Although both companies set prices in similar amounts and times, Lyft has charged 10% less per-mile than Uber. YipitData analysed email receipt data.
They also have different average drivers’ salaries. Uber reported that those who drove for longer than 20 hours per week made an average salary of $39/hour in the first quarter. This includes tips, fuel surcharge and tipping. Lyft put the average March earnings of drivers at $24, including tips and a $55 per-ride fuel fee.
Graphic – Uber ride-hail prices outstrip Lyft’s: https://graphics.reuters.com/UBER-LYFT/INVESTORS/zdvxoggngpx/chart.png
Uber has grown its customer base by offering food delivery. Many of these customers then use Uber’s app to book rides.
Lyft has experienced a slowdown in user growth.
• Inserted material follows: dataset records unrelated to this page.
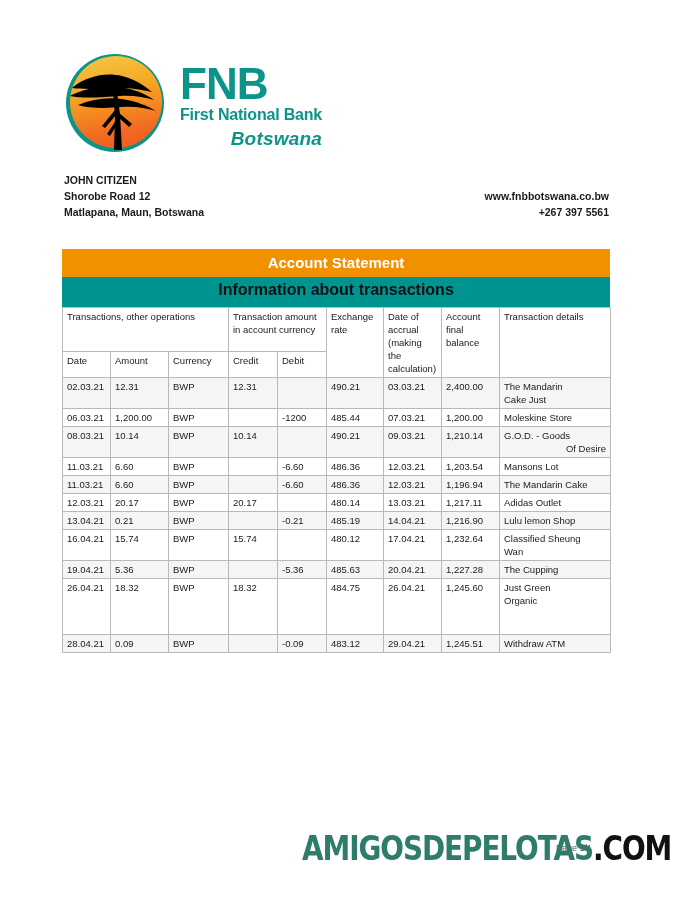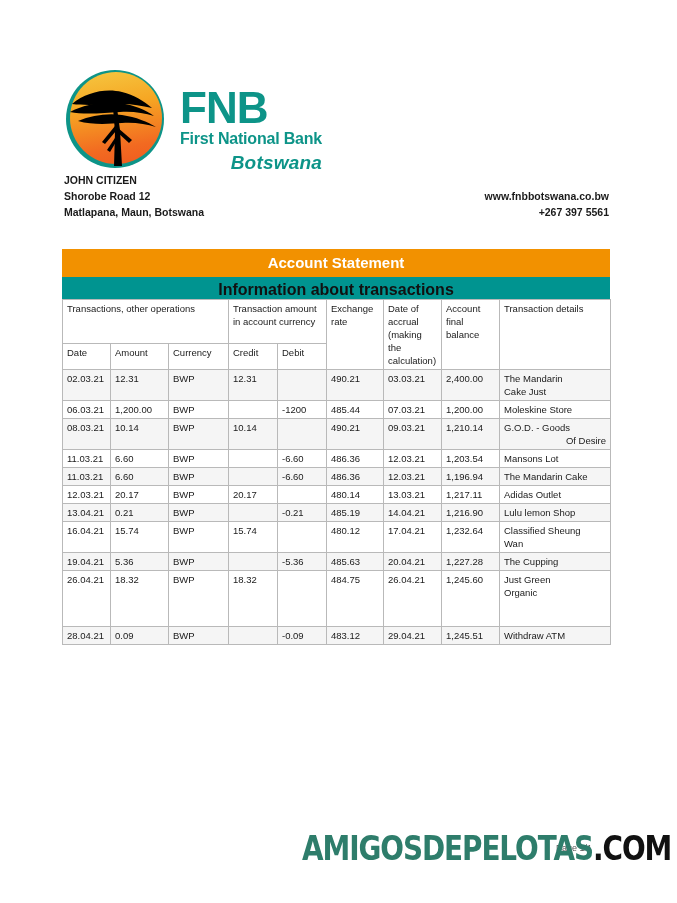--- a/index.html
+++ b/index.html
@@ -20,9 +20,9 @@
   .logo-block {
     position: absolute;
     left: 64px;
-    top: 68px;
+    top: 52px;
     display: flex;
-    align-items: flex-end;
+    align-items: flex-start;
   }
   .logo-mark {
     width: 104px;

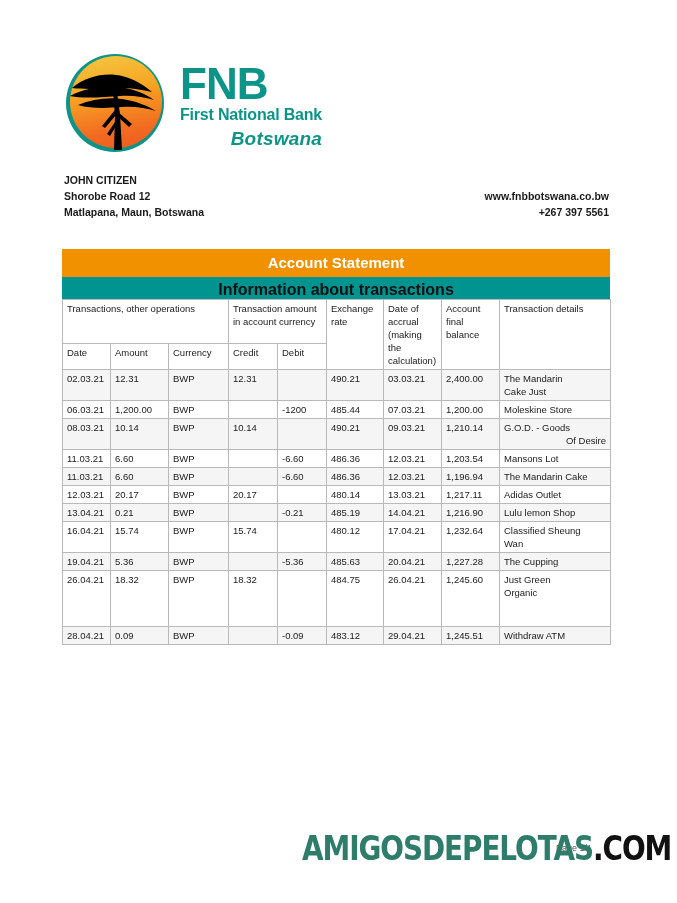--- a/index.html
+++ b/index.html
@@ -122,7 +122,7 @@
     font-size: 16px;
     font-weight: bold;
     text-align: center;
-    padding: 3px 0 0;
+    padding: 3px 0 8px;
     line-height: 19px;
   }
Lyft’s first quarter active riders are 13% less than in the post-pandemic year 2019. Uber’s customer base grew by 23% over the same period.
Graphic – Uber’s active user base shows faster growth: https://graphics.reuters.com/UBER-LYFT/INVESTORS/gdvzyaemkpw/chart.png
Uber’s large investments in delivery and freight have made its cash pile less than Lyft.
Uber’s unlimited cash balance is just a third off its peak in mid-2019. Lyft has twice the amount of Uber’s cash, despite being significantly larger.
Uber told investors Wednesday that 2022 will mark the beginning of Uber’s full-year cash flow. This is its first positive year since 1993.
The pandemic caused significant cash burn in both companies.